The culmination of this was the horror called Rapid Application Development, which meant dragging some unwary, unwitting and unwilling programmer into an ill-defined project involving systems they'd absolutely no experience of, knew nothing about, often never heard of and certainly weren't going to receive any training for. The specification would be verbal, imprecise and would change every time it was discussed typically in that ubiquitous meeting place better known as the corridor, and requests for clarification typically resulted in being signposted to somebody else who predictably knew nothing about it and/or was so pissed off with the whole thing that they didn't want to discuss it either way.

Oh, and of course there was absolutely no sort of planning, design nor version control of any sort. Better project managers liked version control for the usual reasons but it seemed to be viewed as an obstacle to the rapidity of RAD.

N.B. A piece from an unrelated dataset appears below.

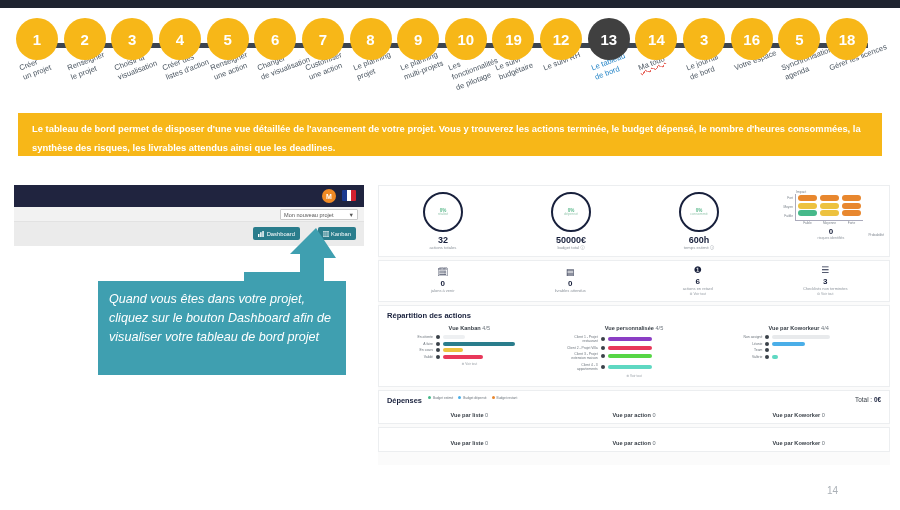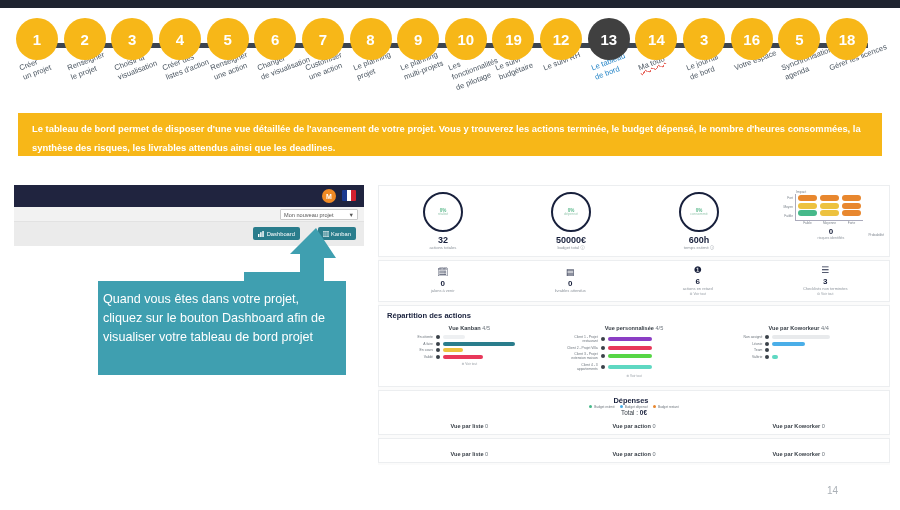"Quand vous êtes dans votre" .callout { font-style: none -> italic; padding: 9px 5px -> 9px 11px }
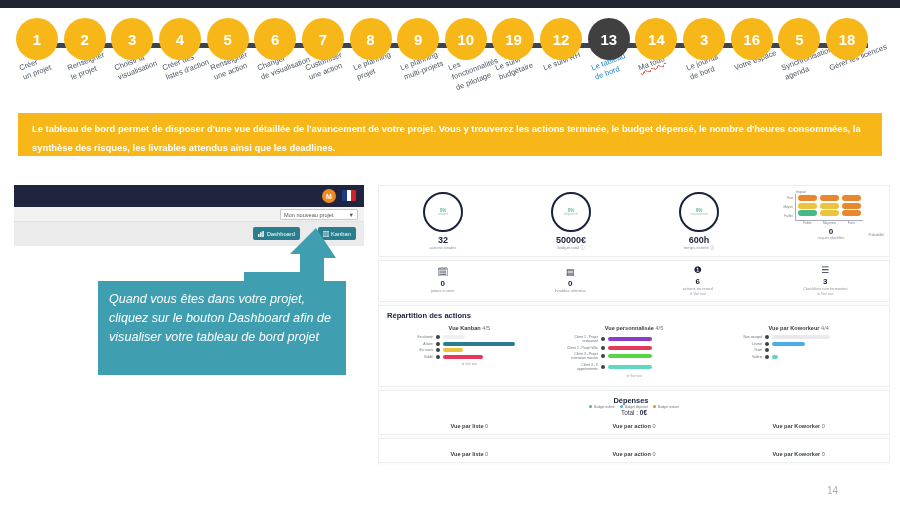"Dépenses" .mhead { align-items: center -> flex-start; flex-direction: column -> none }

Even as a fairly green programmer who ended up having to learn a lot of stuff the hard way I realised this absolutely stank to high heaven. To this day I feel pretty awkward about anybody encountering any of the stuff I wrote back then, whether or not it has my name on it. Though to be honest, prior to RAD there were my own inept attempts to find my feet in a team of pretty much one, so they were... well, hopefully not as bad, but still quite random. I'm also reminded of the poor chap who worked on one such project before I did: how I swore about him at the beginning of my tenure, but after not very much time spent working in that environment I quickly realised he'd made the best of a bad job and subsequently and sensibly made his excuses and left.

The ethos was pretty much "make it work any way you can. I don't care how, just do it quickly", the obvious undertone being "make it look like it works, I'm expecting a botch job that's good enough to get a sale". Not nice. I wonder if whoever was intended to be in receipt of this wondrousness knew what was the deal; or likewise if they even cared. Which seemed to be the problem: a lot of bonuses and promotions for both producer and customer were riding on being seen to have something delivered and nobody really gave a toss about whether it worked or would even be used. Nobody who was making decisions, that is: the people at the ugly end tended to grumble until sooner or later it was time to call it quits.